» **Content revision data**:
-- Opening Marker --

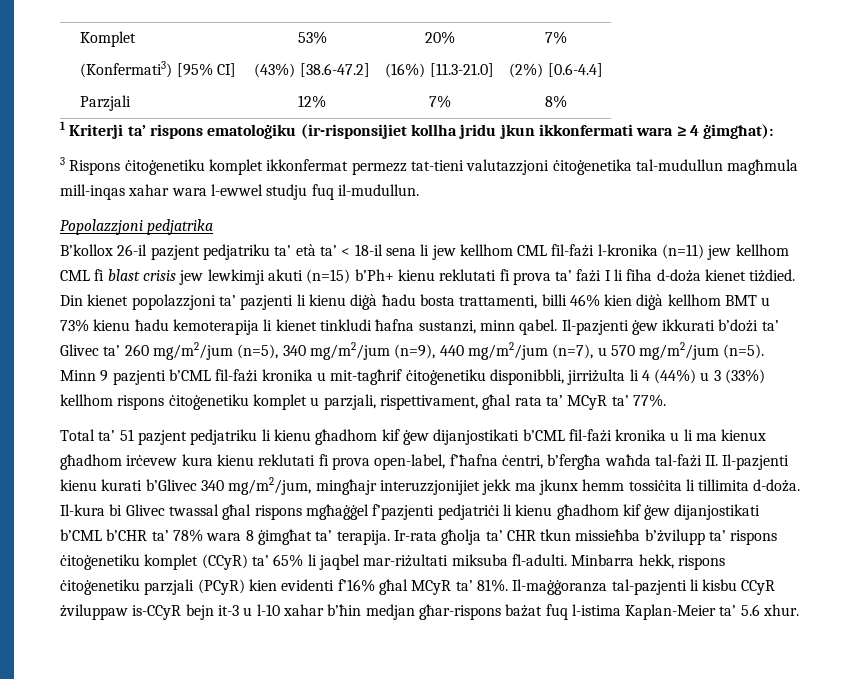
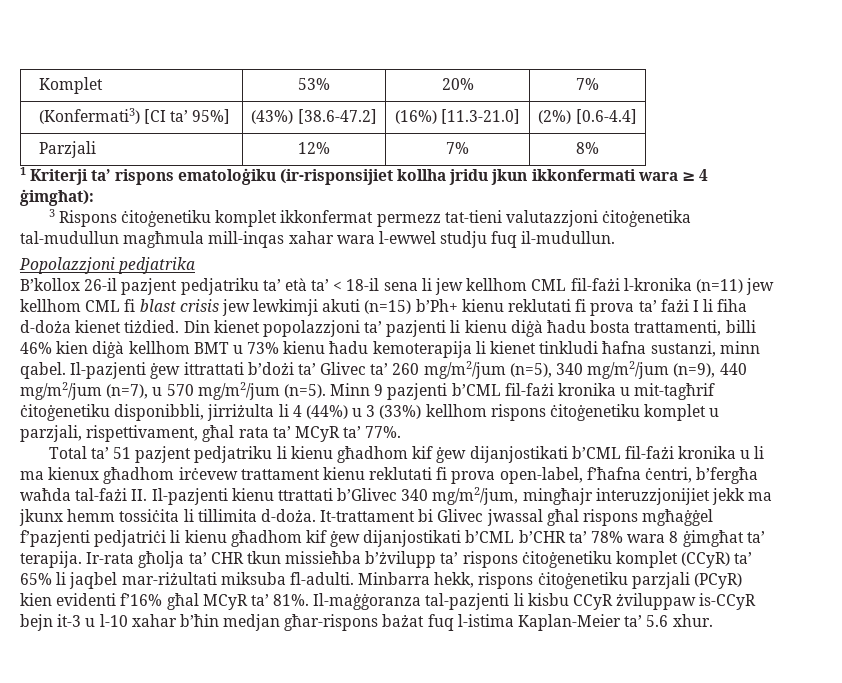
- (Konfermati3) [95% CI] | (43%) [38.6-47.2] | (16%) [11.3-21.0] | (2%) [0.6-4.4]
+ (Konfermati3) [CI ta’ 95%] | (43%) [38.6-47.2] | (16%) [11.3-21.0] | (2%) [0.6-4.4]
- Il-pazjenti ġew ikkurati b’dożi ta’ Glivec ta’ 260 mg/m2/jum (n=5), 340 mg/m2/jum (n=9), 440 mg/m2/jum (n=7), u 570 mg/m2/jum (n=5).
+ Il-pazjenti ġew ittrattati b’dożi ta’ Glivec ta’ 260 mg/m2/jum (n=5), 340 mg/m2/jum (n=9), 440 mg/m2/jum (n=7), u 570 mg/m2/jum (n=5).
- Total ta’ 51 pazjent pedjatriku li kienu għadhom kif ġew dijanjostikati b’CML fil-fażi kronika u li ma kienux għadhom irċevew kura kienu reklutati fi prova open-label, f’ħafna ċentri, b’fergħa waħda tal-fażi II. Il-pazjenti kienu kurati b’Glivec 340 mg/m2/jum, mingħajr interuzzjonijiet jekk ma jkunx hemm tossiċita li tillimita d-doża.
+ Total ta’ 51 pazjent pedjatriku li kienu għadhom kif ġew dijanjostikati b’CML fil-fażi kronika u li ma kienux għadhom irċevew trattament kienu reklutati fi prova open-label, f’ħafna ċentri, b’fergħa waħda tal-fażi II. Il-pazjenti kienu ttrattati b’Glivec 340 mg/m2/jum, mingħajr interuzzjonijiet jekk ma jkunx hemm tossiċita li tillimita d-doża.
- Il-kura bi Glivec twassal għal rispons mgħaġġel f’pazjenti pedjatriċi li kienu għadhom kif ġew dijanjostikati b’CML b’CHR ta’ 78% wara 8 ġimgħat ta’ terapija.
+ It-trattament bi Glivec jwassal għal rispons mgħaġġel f’pazjenti pedjatriċi li kienu għadhom kif ġew dijanjostikati b’CML b’CHR ta’ 78% wara 8 ġimgħat ta’ terapija.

-- Closing Marker --

» **TASK TO CARRY OUT**: For each line above that includes the word "kienux", make a copy of that line.

» **TASK SOLUTION**:
- Total ta’ 51 pazjent pedjatriku li kienu għadhom kif ġew dijanjostikati b’CML fil-fażi kronika u li ma kienux għadhom irċevew kura kienu reklutati fi prova open-label, f’ħafna ċentri, b’fergħa waħda tal-fażi II. Il-pazjenti kienu kurati b’Glivec 340 mg/m2/jum, mingħajr interuzzjonijiet jekk ma jkunx hemm tossiċita li tillimita d-doża.
+ Total ta’ 51 pazjent pedjatriku li kienu għadhom kif ġew dijanjostikati b’CML fil-fażi kronika u li ma kienux għadhom irċevew trattament kienu reklutati fi prova open-label, f’ħafna ċentri, b’fergħa waħda tal-fażi II. Il-pazjenti kienu ttrattati b’Glivec 340 mg/m2/jum, mingħajr interuzzjonijiet jekk ma jkunx hemm tossiċita li tillimita d-doża.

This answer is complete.